Федору вдруг стало душно на осеннем ветерке. Жизнь продолжала подбрасывать ему один сюрприз за другим. На этот раз выпало спасти ГПУшника. Что-то дальше будет?!
Глава 2
Ну и имя – Капитолина! Вот Лина… Линочка… – другое дело. Необычное! Звонкое! Словно клином, вышибло оно из головы Павла все, что в ней было до этого. Сейчас ни о ком больше думать не может, кроме как о ней, о Капитолине Сидорук. Голубоглазой, русоволосой, доверчивой.
Вроде, недавно выписался из больницы, вернулся в Огурдино, а уже скрутила она его по рукам и ногам. И ведь замужняя, несвободная вроде. Свела с ума мужика.

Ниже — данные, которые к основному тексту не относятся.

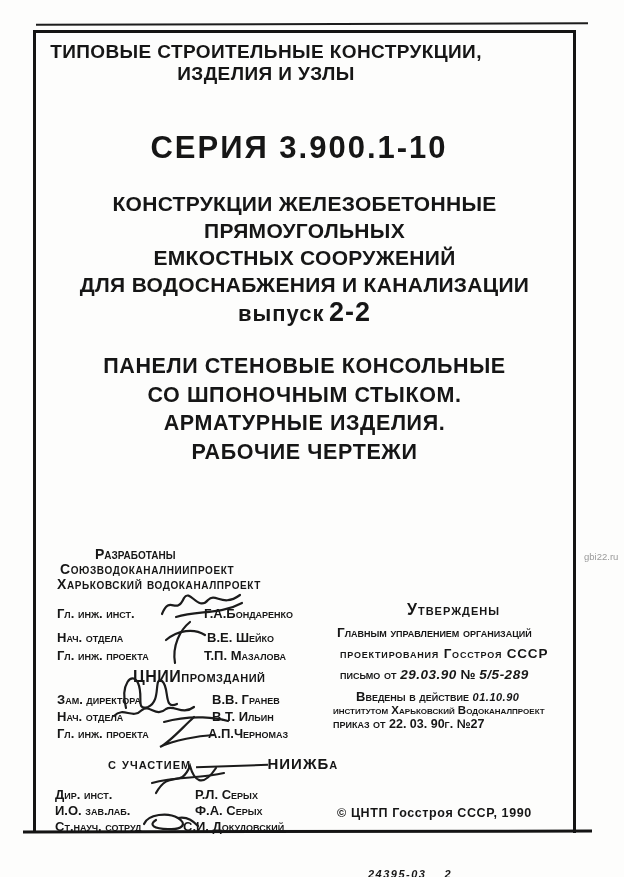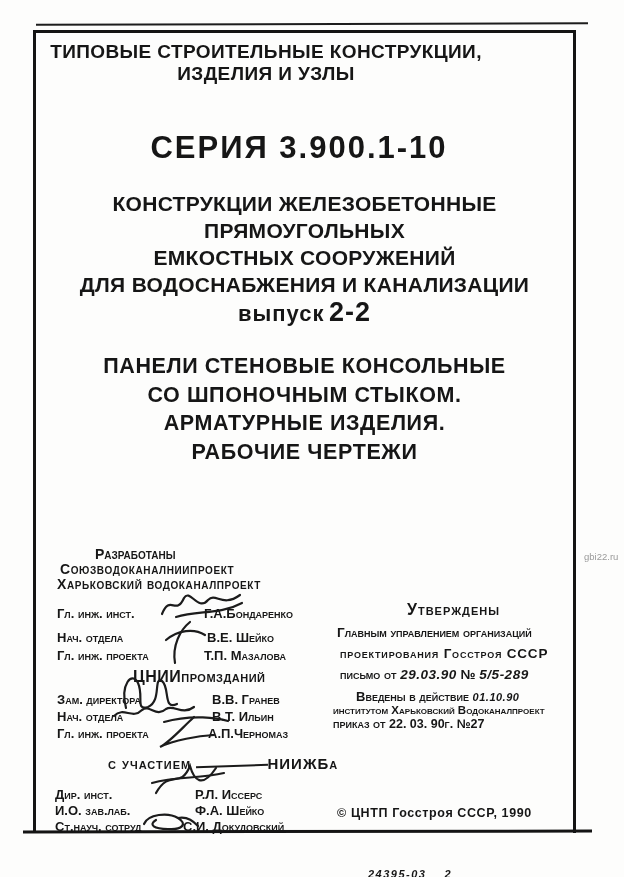--- a/index.html
+++ b/index.html
@@ -117,25 +117,25 @@
 
 <div class="abs participation sc">
   <span>с участием</span>
   <span style="display:inline-block;width:66px;"></span>
   <span>НИИЖБа</span>
 </div>
 <div class="abs part-line"></div>
 
 <div class="abs rowline lcol" style="left:55px;top:787px">
   <span class="role sc">Дир. инст.</span>
-  <span class="name sc" style="left:140px">Р.Л. Иссерс</span>
+  <span class="name sc" style="left:140px">Р.Л. Серых</span>
 </div>
 <div class="abs rowline lcol" style="left:55px;top:803px">
   <span class="role sc">И.О. зав.лаб.</span>
-  <span class="name sc" style="left:140px">Ф.А. Шейко</span>
+  <span class="name sc" style="left:140px">Ф.А. Серых</span>
 </div>
 <div class="abs rowline lcol" style="left:55px;top:819px">
   <span class="role sc">Ст.науч. сотруд</span>
   <span class="name sc" style="left:128px">С.И. Докудовский</span>
 </div>
 
 <div class="sig" style="left:158px;top:590px">
   <svg width="86" height="30" viewBox="0 0 86 30">
     <path d="M4,24 C12,4 18,26 26,8 C32,-2 40,22 50,10 C58,2 64,18 82,5"></path>
     <path d="M18,27 C40,20 62,25 84,13"></path>

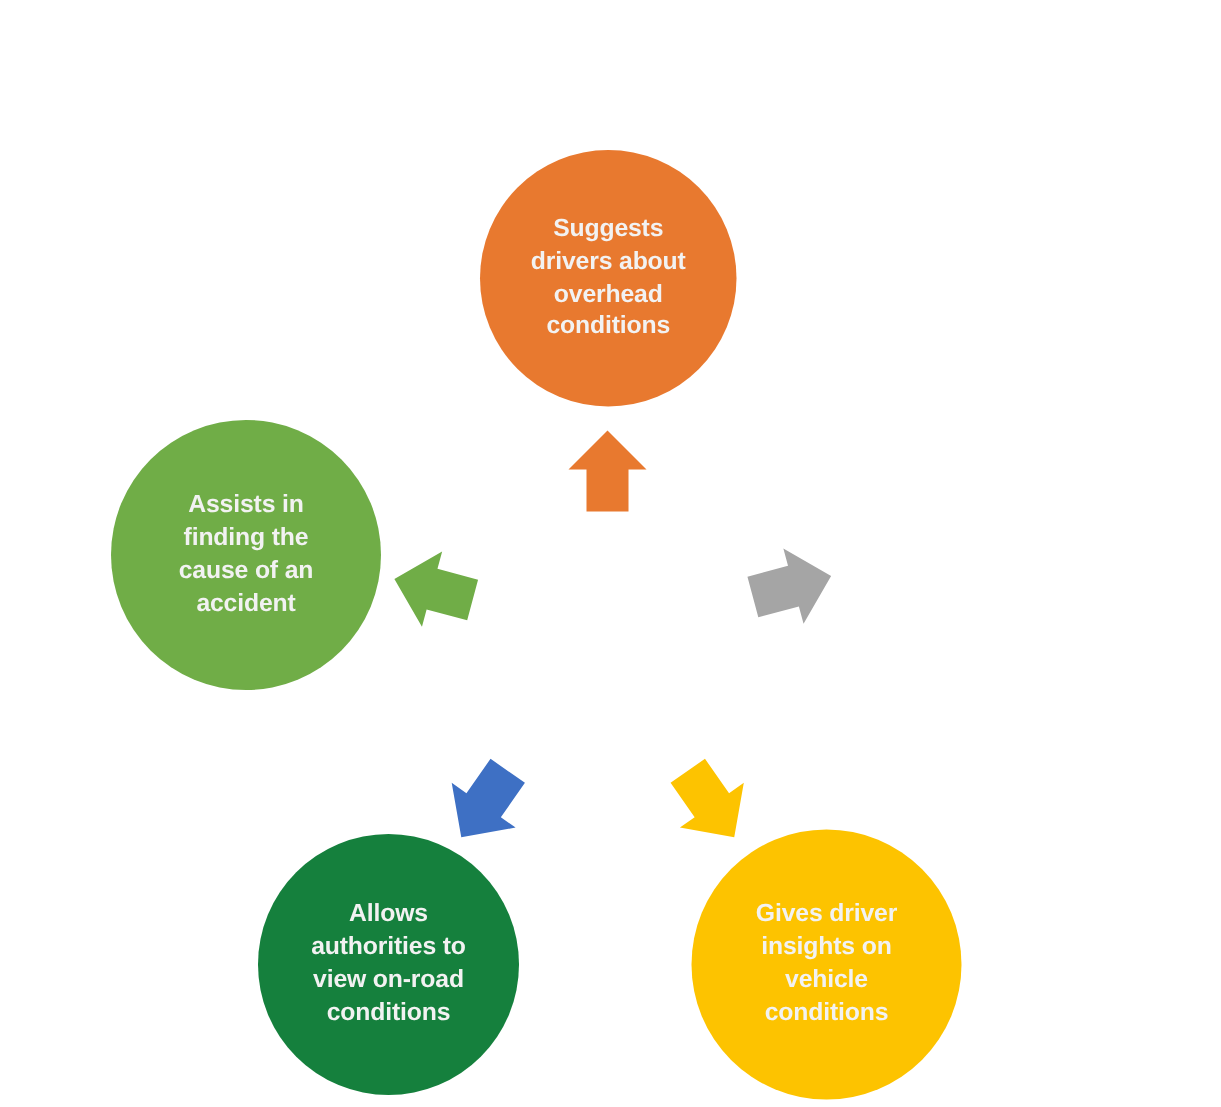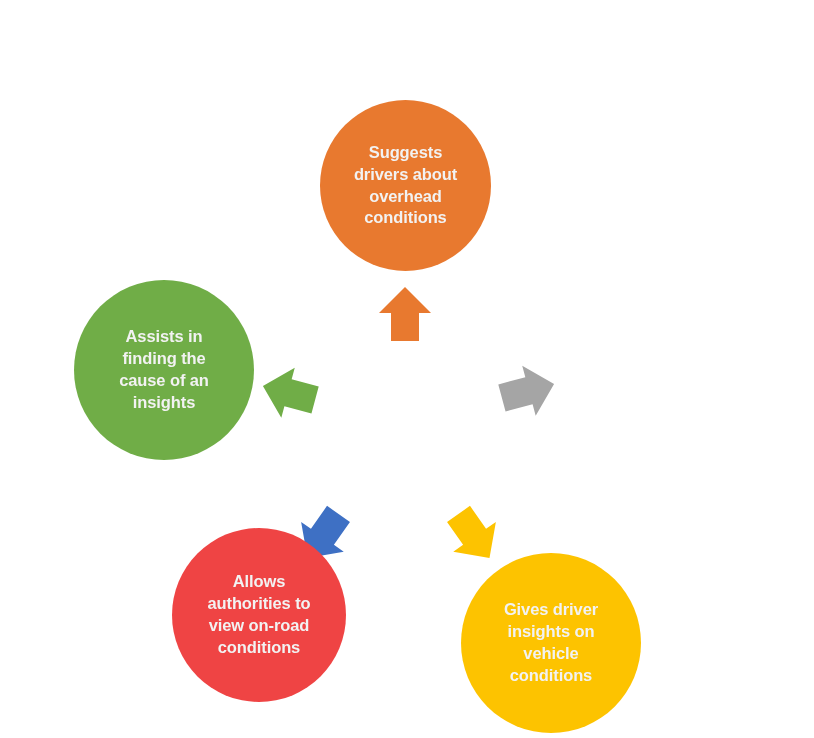--- a/index.html
+++ b/index.html
@@ -72,24 +72,24 @@
     left: 554px;
     top: 275px;
     width: 184px;
     height: 184px;
     background: #5b9bd5;
   }
   #node-bluelight .node-label { font-size: 16.5px; }
 
   #node-bluedark {
     left: 172px;
-    top: 528px;
+    top: 556px;
     width: 174px;
     height: 174px;
-    background: #ef4444;
+    background: #15803d;
   }
   #node-bluedark .node-label { font-size: 16.5px; }
 
   #node-yellow {
     left: 461px;
     top: 553px;
     width: 180px;
     height: 180px;
     background: #fdc300;
   }
@@ -159,21 +159,21 @@
     <span class="node-label">Suggests
 drivers about
 overhead
 conditions</span>
   </div>
 
   <div class="node" id="node-green">
     <span class="node-label">Assists in
 finding the
 cause of an
-insights</span>
+accident</span>
   </div>
 
 
   <div class="node" id="node-bluedark">
     <span class="node-label">Allows
 authorities to
 view on-road
 conditions</span>
   </div>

Зинаида уж и так старается угодить Павлу, и эдак, а он все одно – в другую сторону глядит. Встретила как мужа – стол накрыт, бутылёк самогона, как полагается, возвышается на самом видном месте, и сама Зинаида красавица – глаз не отвести.
Только Павел к тому времени с Илюхой Гимаевым, секретарем партячейки, успел уже по полю колхозному прогуляться. Как увидел Капитолину возле мужниного трактора, так и спекся. Слетел с катушек.
Илюха, помнится, шагая рядом, ему про урожай талдычит, в курс дела вводит, а Павел глаза косит в сторону. Вроде и поддакивает партийному секретарю, а в голове только она. Выходит, любовь с первого взгляда.
Кстати, и мужа ее тогда разглядел, Романа, единственного тракториста в деревне. Работящий мужик – сразу видно, себе цену знает. Дурака на трактор не посадят. Крепкий, ладно сбитый, словно молодой гриб-красноголовик. Против такого Павел бы не стал в кулачном бою выходить один на один – ребра может поломать.
Подумал еще тогда – повезло мужику, такую жену отхватил. А уж когда с ней глазами встретился – Гимаев для Павла в тот же миг в пустое место превратился, не стало его.